The paper is organized as follows. We start with an introduction to the spaced seed model and its associated sensitivity or lossless aspect, and show how semi-rings on DFA can help determining such features. Section “Semi-rings and number of alignments” restricts the description to counting semi-rings that are applied on a specific DFA to perform an efficient dynamic programming algorithm on a set of counters. This is a prerequisite for the two next sections that present respectively continuous models and discrete models. Section “Continuous models” is divided into two parts : the first one outlines the polynomial form of the sensitivity proposed by [1] to compute the sensitivity on the Bernoulli model together with the associated dominance principle, whereas the second one extends this polynomial form to the Hit Integration model of [2], and explains why the dominance principle remains valid.

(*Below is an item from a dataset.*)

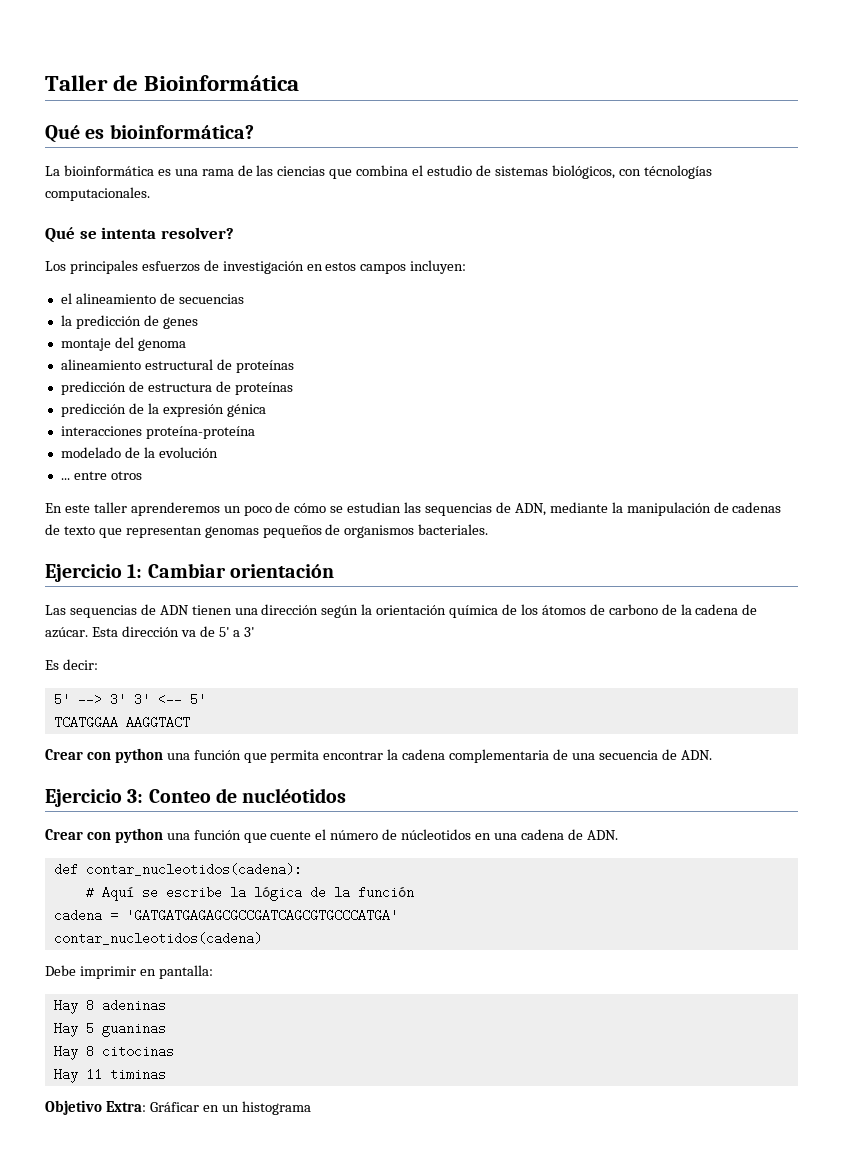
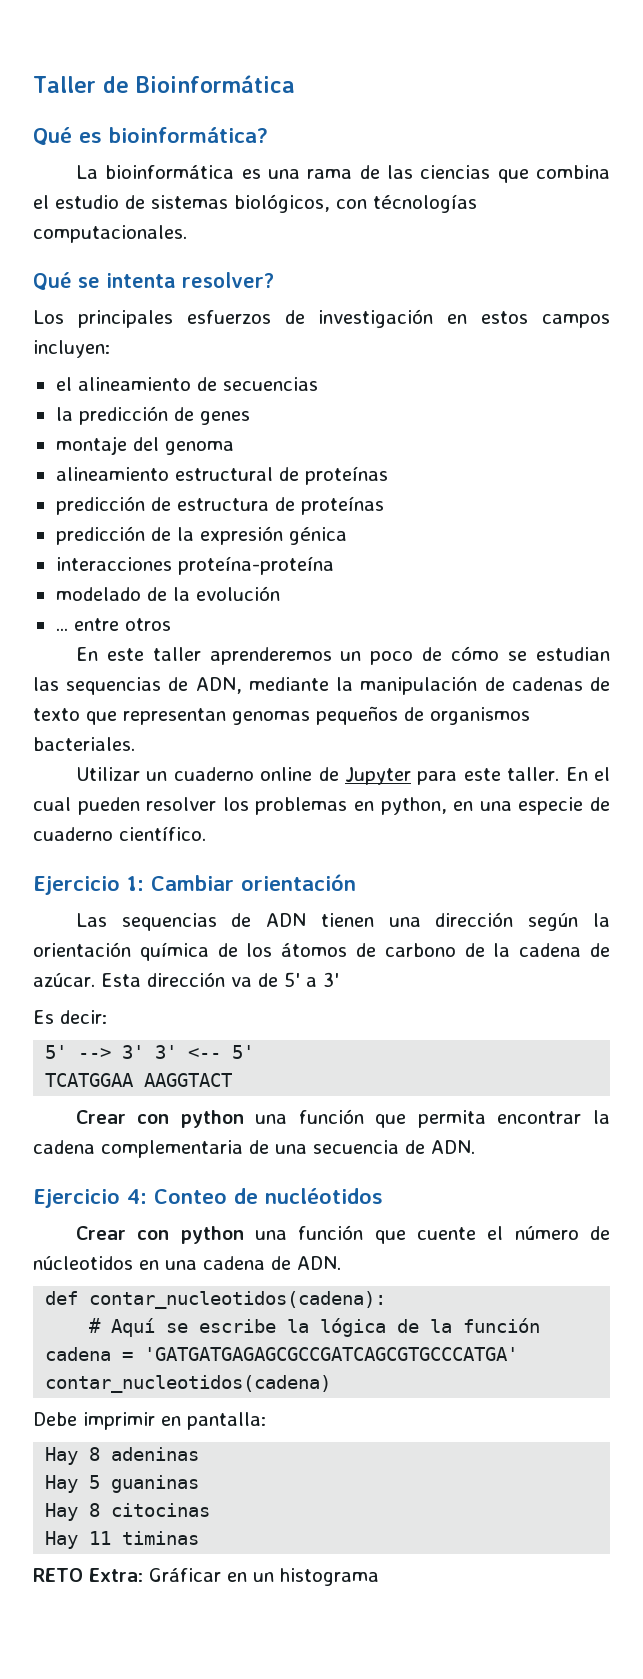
+ Utilizar un cuaderno online de Jupyter para este taller. En el cual pueden resolver los problemas en python, en una especie de cuaderno científico.
- Ejercicio 3: Conteo de nucléotidos
+ Ejercicio 4: Conteo de nucléotidos
- Objetivo Extra: Gráficar en un histograma
+ RETO Extra: Gráficar en un histograma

Section “Discrete models” describes two new Dirac and Heaviside models, and shows how lossless seeds can be integrated into them. Then, we report our experimental analysis on all the aforementioned models, display and explain several optimal seed Pareto plots for the restricted case of one single seed, and links to a wide range of compiled results for multiple seeds. The last section brings the discussion to the asymptotic problem, and to several finite extensions.